START STUDY MATERIAL

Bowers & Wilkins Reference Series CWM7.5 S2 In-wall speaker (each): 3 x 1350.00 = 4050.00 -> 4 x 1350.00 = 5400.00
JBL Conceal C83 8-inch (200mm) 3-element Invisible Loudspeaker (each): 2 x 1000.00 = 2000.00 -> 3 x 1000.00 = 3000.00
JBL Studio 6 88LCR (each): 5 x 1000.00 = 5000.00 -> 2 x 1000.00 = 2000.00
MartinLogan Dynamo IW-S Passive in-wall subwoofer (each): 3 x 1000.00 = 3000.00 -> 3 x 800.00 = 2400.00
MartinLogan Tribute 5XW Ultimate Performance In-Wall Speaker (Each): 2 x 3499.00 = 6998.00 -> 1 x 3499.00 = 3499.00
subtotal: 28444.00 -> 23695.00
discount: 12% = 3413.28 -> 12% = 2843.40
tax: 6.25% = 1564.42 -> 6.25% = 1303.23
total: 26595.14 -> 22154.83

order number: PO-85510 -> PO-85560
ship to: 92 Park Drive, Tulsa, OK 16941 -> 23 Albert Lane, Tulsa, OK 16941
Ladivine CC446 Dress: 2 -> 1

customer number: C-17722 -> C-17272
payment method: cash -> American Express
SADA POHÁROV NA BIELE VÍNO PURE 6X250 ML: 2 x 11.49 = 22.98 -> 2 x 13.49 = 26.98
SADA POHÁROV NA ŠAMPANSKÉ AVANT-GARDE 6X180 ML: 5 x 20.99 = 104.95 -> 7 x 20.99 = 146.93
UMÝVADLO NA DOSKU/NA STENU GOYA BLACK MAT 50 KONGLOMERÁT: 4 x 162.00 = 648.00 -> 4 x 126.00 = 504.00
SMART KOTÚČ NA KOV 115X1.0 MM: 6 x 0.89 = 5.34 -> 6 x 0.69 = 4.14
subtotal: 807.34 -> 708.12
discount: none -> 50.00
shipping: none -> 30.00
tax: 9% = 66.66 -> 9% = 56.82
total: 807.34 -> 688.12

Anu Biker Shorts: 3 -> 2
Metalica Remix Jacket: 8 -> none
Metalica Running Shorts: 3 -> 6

END STUDY MATERIAL

THE PROBLEM:
Check each line of the entries above for the word "MartinLogan". List the ones that have it.

ANSWER SPACE:
MartinLogan Dynamo IW-S Passive in-wall subwoofer (each): 3 x 1000.00 = 3000.00 -> 3 x 800.00 = 2400.00
MartinLogan Tribute 5XW Ultimate Performance In-Wall Speaker (Each): 2 x 3499.00 = 6998.00 -> 1 x 3499.00 = 3499.00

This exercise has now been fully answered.